EXERCISE DIRECTIONS => If a record holds a picture, skip the picture but print everything else exactly.
(SUPPLIED MATERIAL Opens)
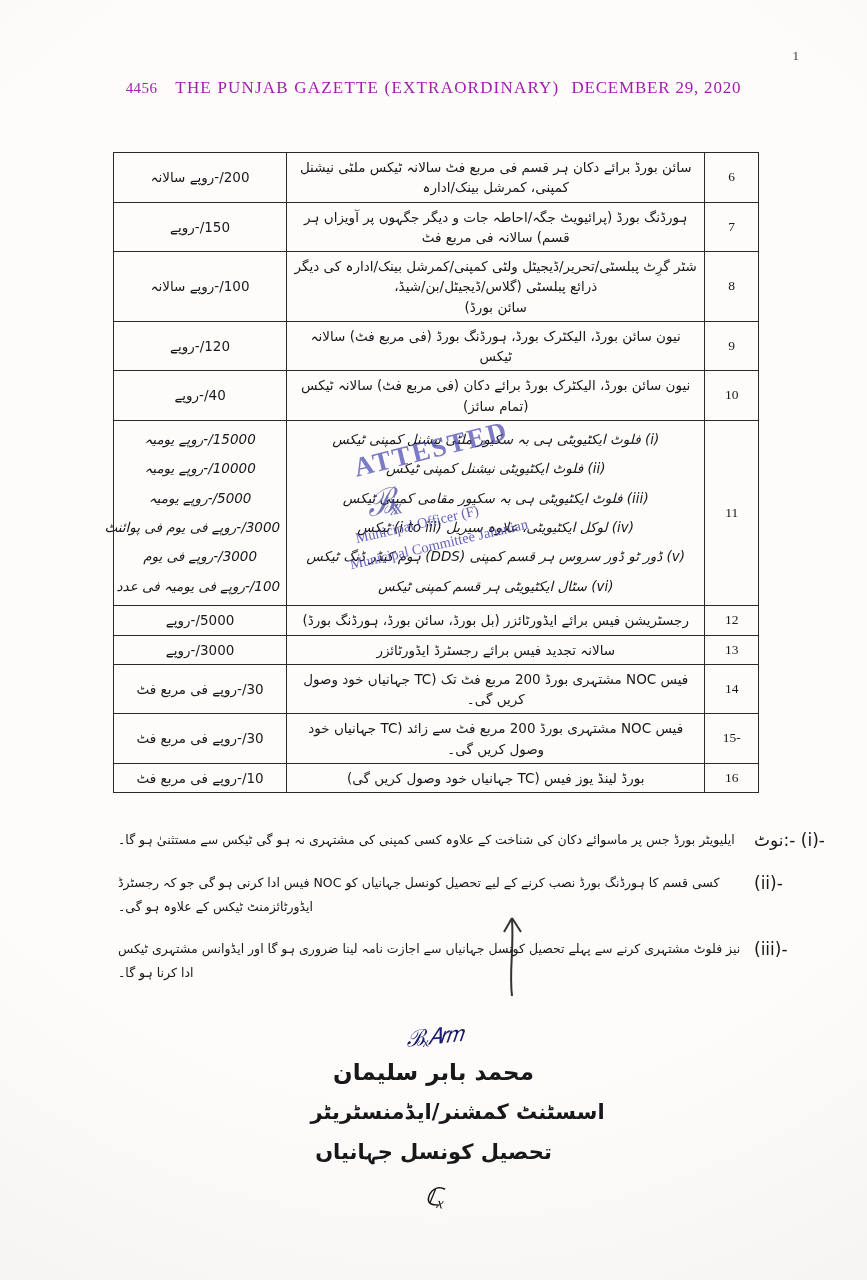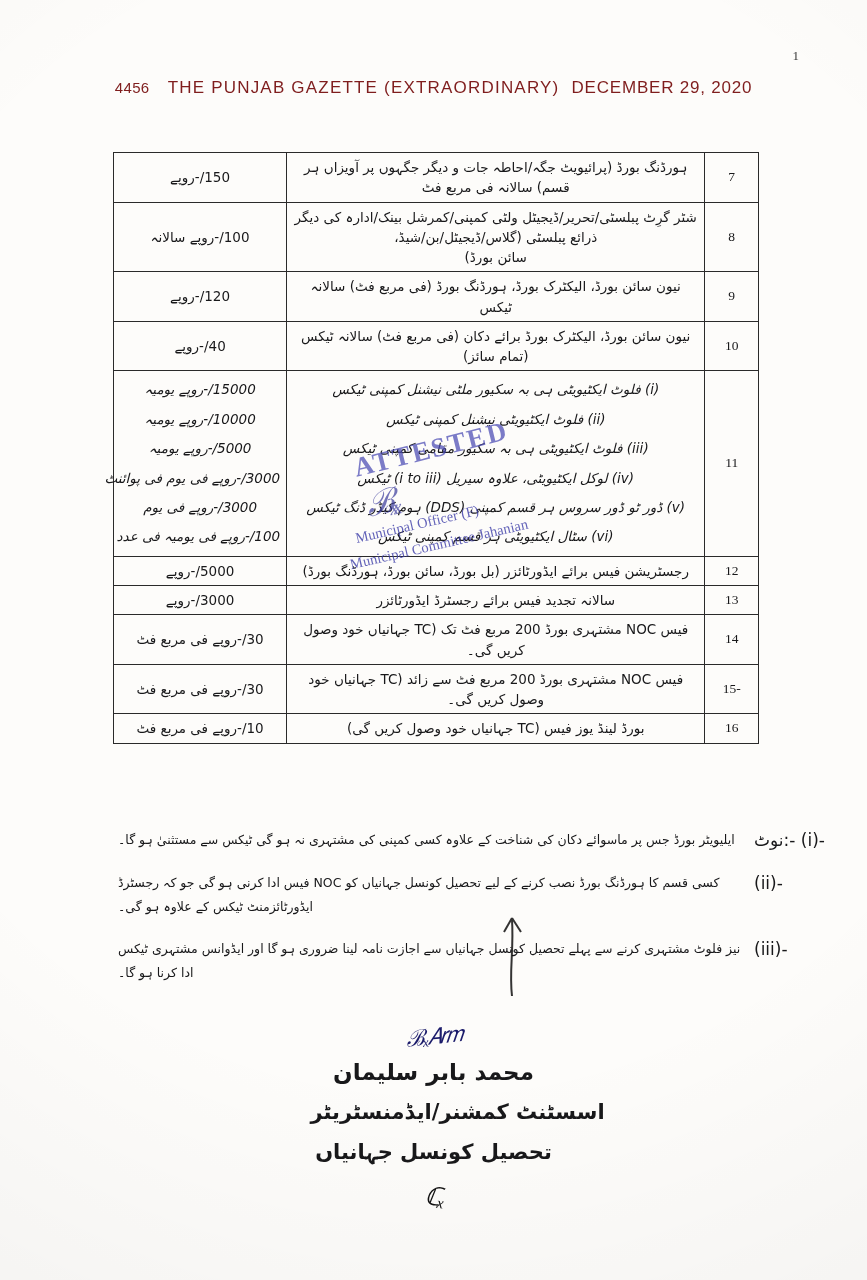"4456 THE PUNJAB GAZETTE (EXTRAORDINARY)" .page-header { color: #7f1d1d -> #a21caf; font-family: Liberation Sans, sans-serif -> Liberation Serif, serif }
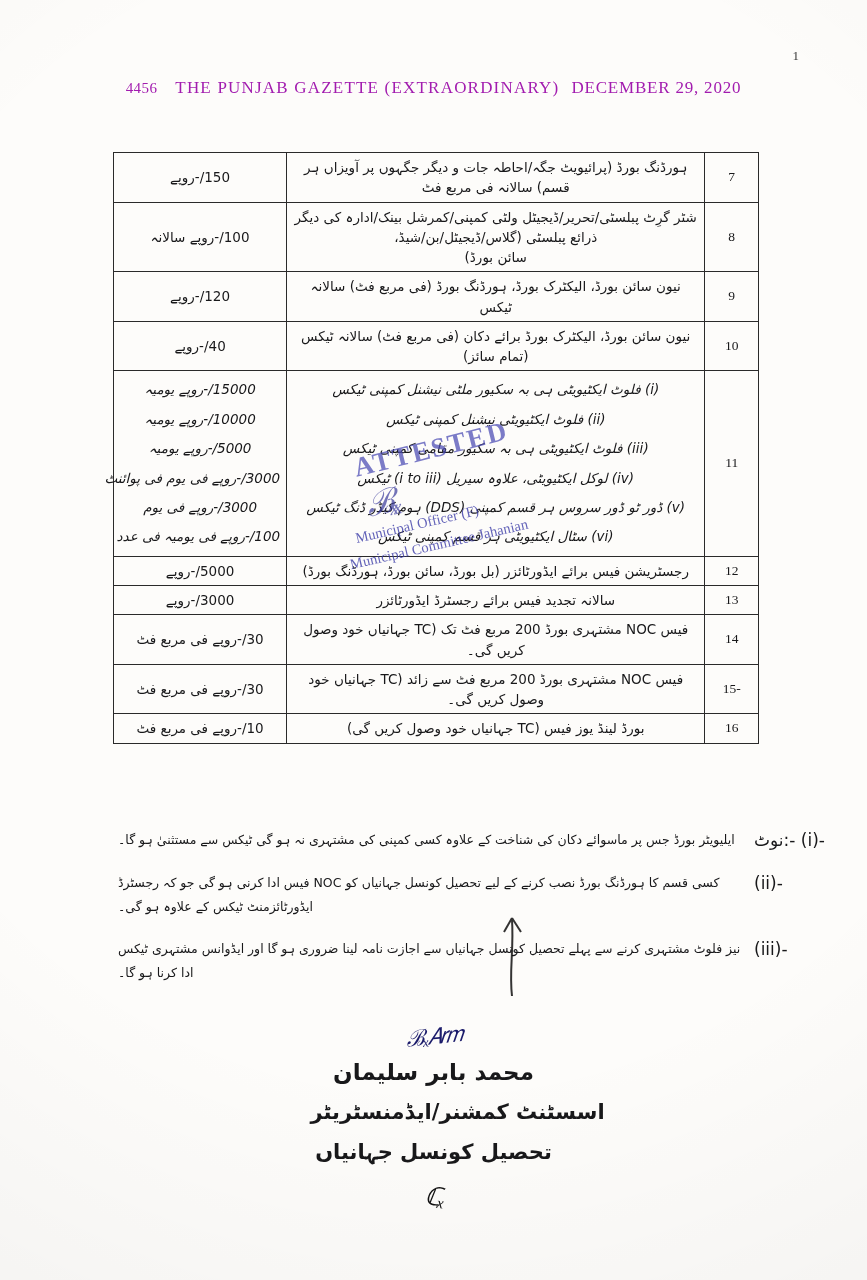"200/-روپے سالانہ" tr { html: none -> <tr> <td> <span>200/-روپے سالانہ</span> </td> <td> <span>سائن بورڈ برائے دکان ہر قسم فی مربع فٹ سالانہ ٹیکس ملٹی نیشنل کمپنی، کمرشل بینک/ادارہ</span> </td> <td>6</td> </tr> }
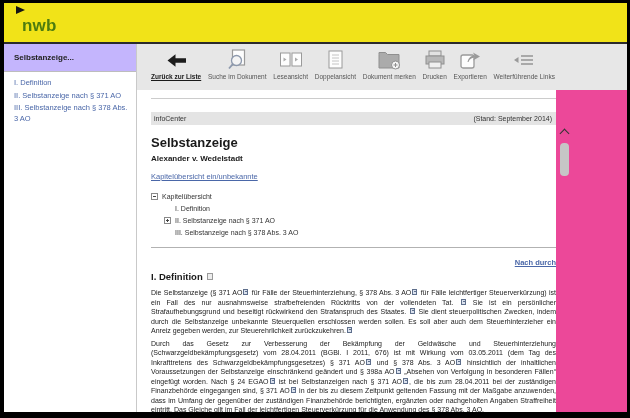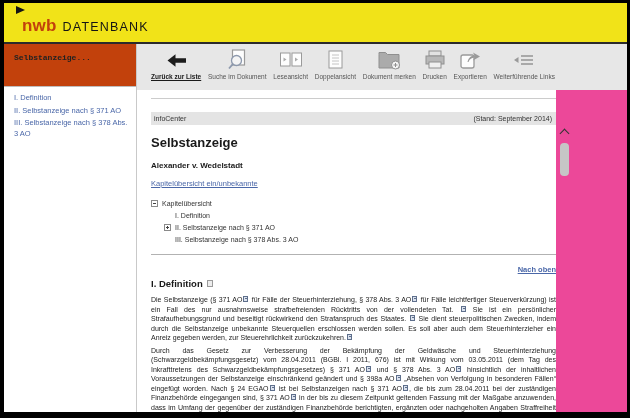"nwb" .logo-mark { color: #c2410c -> #4d7c0f }
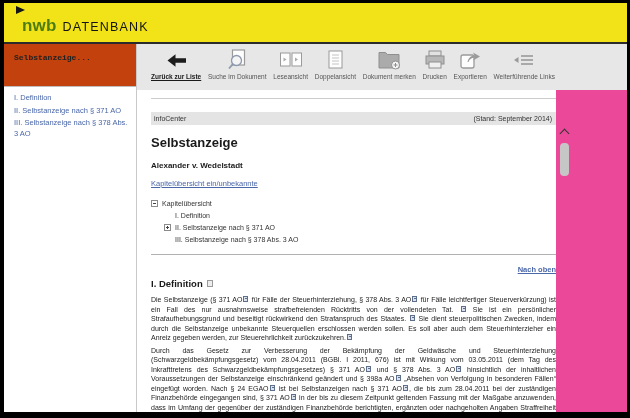"DATENBANK" span.logo-suffix { html: <span>DATENBANK</span> -> none }
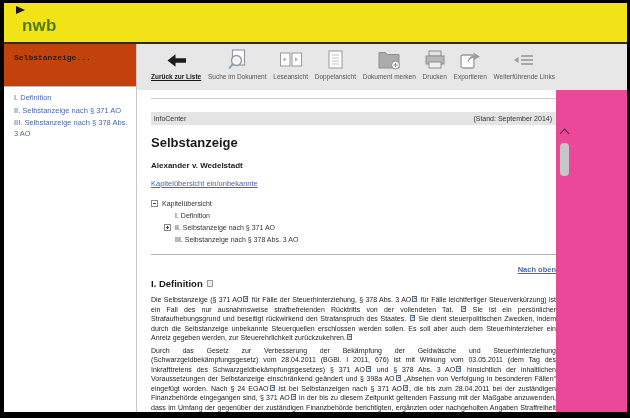"Selbstanzeige..." .sidebar-header { background: #c2410c -> #c4b5fd; font-family: Liberation Mono, monospace -> none; padding: 9px 8px 24px 10px -> 9px 8px 9px 10px }
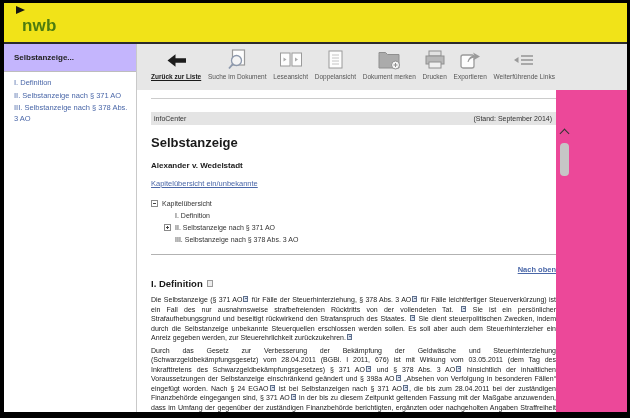"Alexander v. Wedelstadt" .doc-author { margin-top: 11px -> 4px }
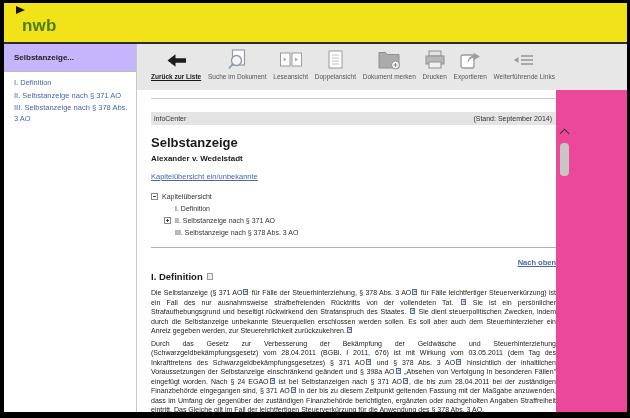"Nach oben" span.nach-oben { text: oben -> durch }
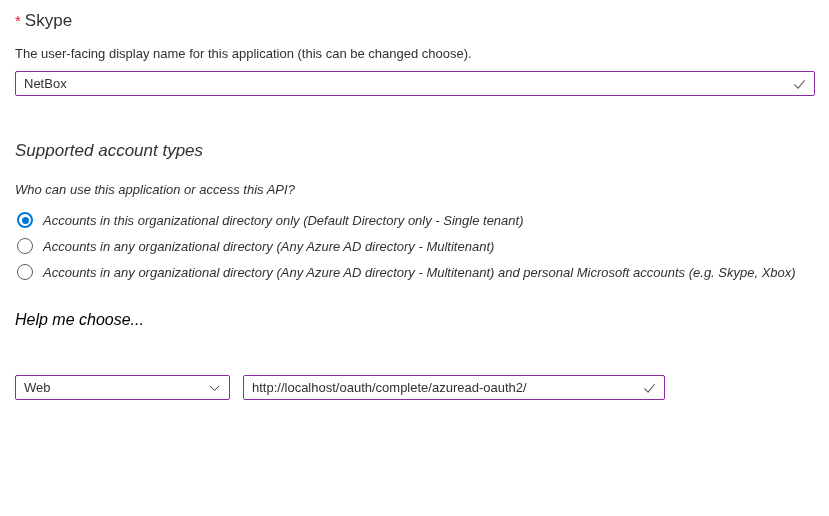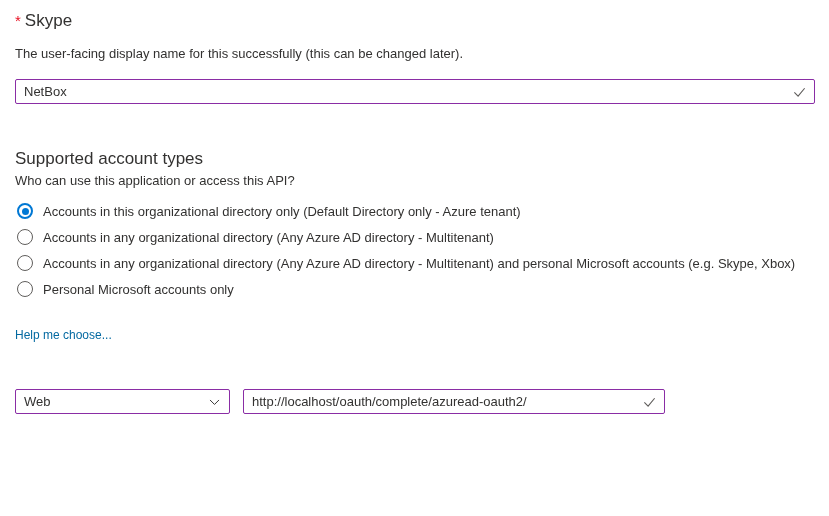"The user-facing display name for" div.field-desc { text: successfully (this can be changed later -> application (this can be changed choose }
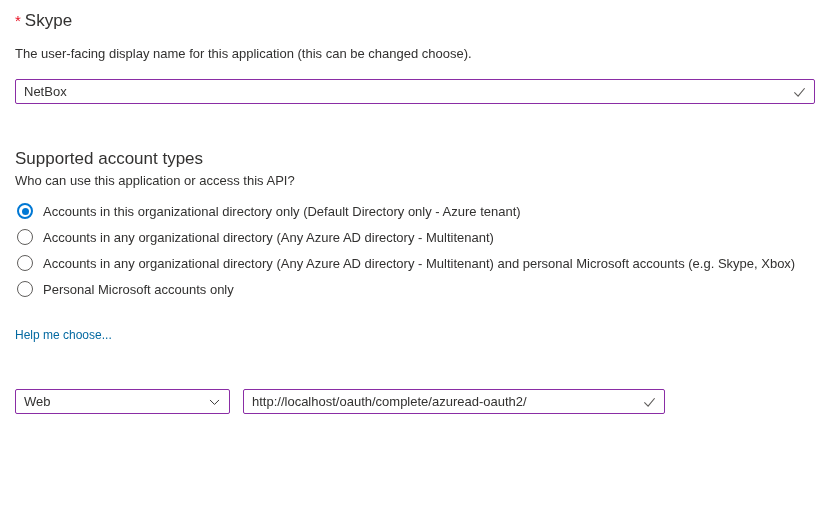"NetBox" .input-wrap { margin-top: 16px -> 8px }
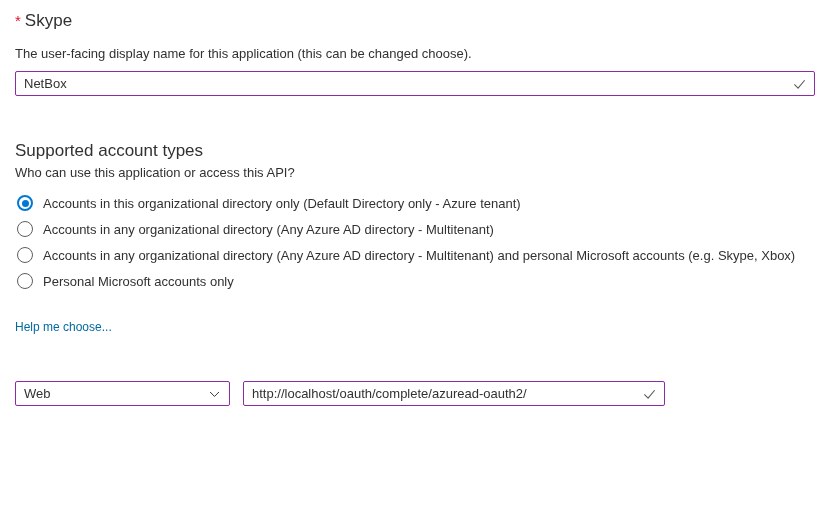"Supported account types" .section { font-style: none -> italic }
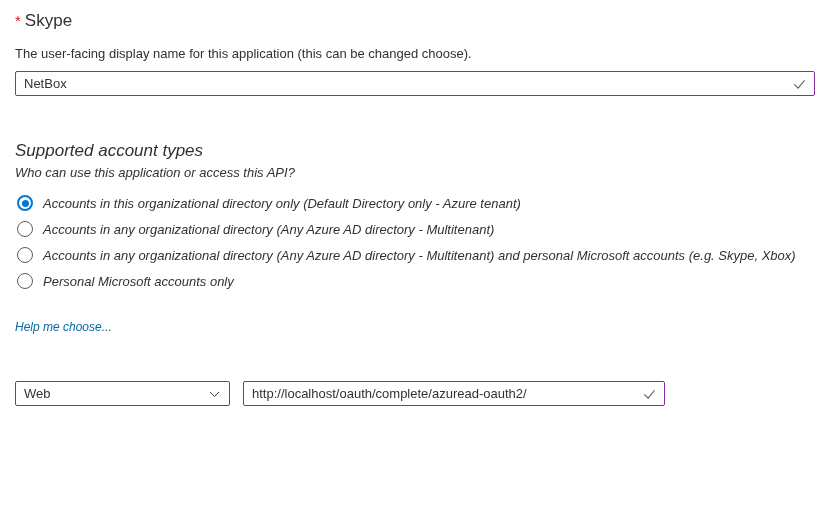"Who can use this application" .question { margin-top: 4px -> 21px }
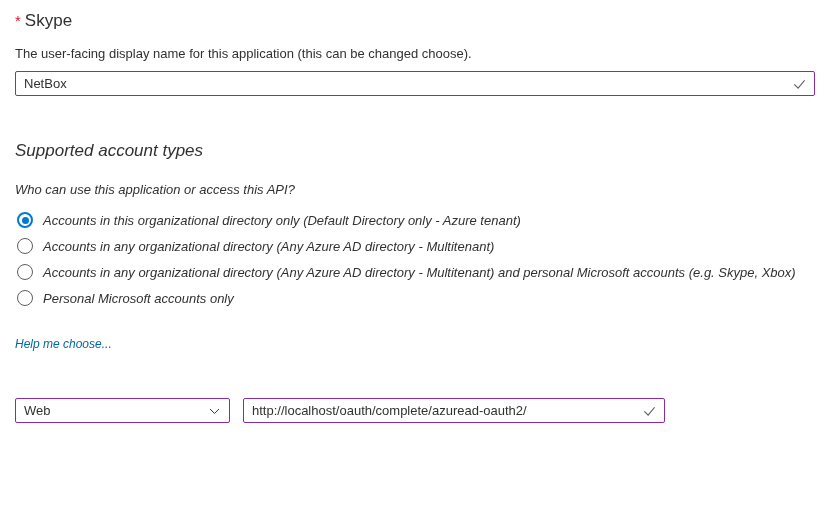"Accounts in this organizational" span.radio-label { text: Azure -> Single }
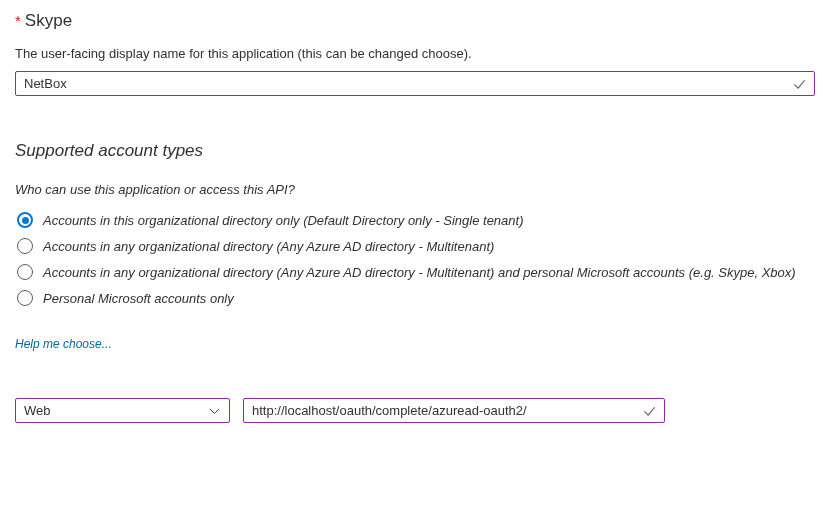"Personal Microsoft accounts only" div.radio-row { html: <div> <span></span> <span>Personal Microsoft accounts only</span> </div> -> none }
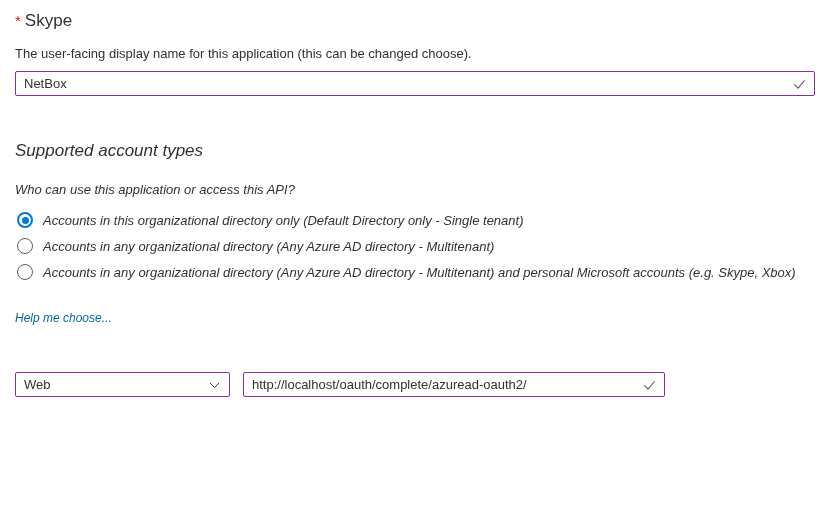"Help me choose..." .help-link { color: #0369a1 -> #000000; font-size: 12px -> 16px }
(SUPPLIED MATERIAL Closes)
TASK SOLUTION =>
"4456 THE PUNJAB GAZETTE (EXTRAORDINARY)" .page-header { color: #7f1d1d -> #a21caf; font-family: Liberation Sans, sans-serif -> Liberation Serif, serif }
"200/-روپے سالانہ" tr { html: none -> <tr> <td> <span>200/-روپے سالانہ</span> </td> <td> <span>سائن بورڈ برائے دکان ہر قسم فی مربع فٹ سالانہ ٹیکس ملٹی نیشنل کمپنی، کمرشل بینک/ادارہ</span> </td> <td>6</td> </tr> }
"nwb" .logo-mark { color: #c2410c -> #4d7c0f }
"DATENBANK" span.logo-suffix { html: <span>DATENBANK</span> -> none }
"Selbstanzeige..." .sidebar-header { background: #c2410c -> #c4b5fd; font-family: Liberation Mono, monospace -> none; padding: 9px 8px 24px 10px -> 9px 8px 9px 10px }
"Alexander v. Wedelstadt" .doc-author { margin-top: 11px -> 4px }
"Nach oben" span.nach-oben { text: oben -> durch }
"The user-facing display name for" div.field-desc { text: successfully (this can be changed later -> application (this can be changed choose }
"NetBox" .input-wrap { margin-top: 16px -> 8px }
"Supported account types" .section { font-style: none -> italic }
"Who can use this application" .question { margin-top: 4px -> 21px }
"Accounts in this organizational" span.radio-label { text: Azure -> Single }
"Personal Microsoft accounts only" div.radio-row { html: <div> <span></span> <span>Personal Microsoft accounts only</span> </div> -> none }
"Help me choose..." .help-link { color: #0369a1 -> #000000; font-size: 12px -> 16px }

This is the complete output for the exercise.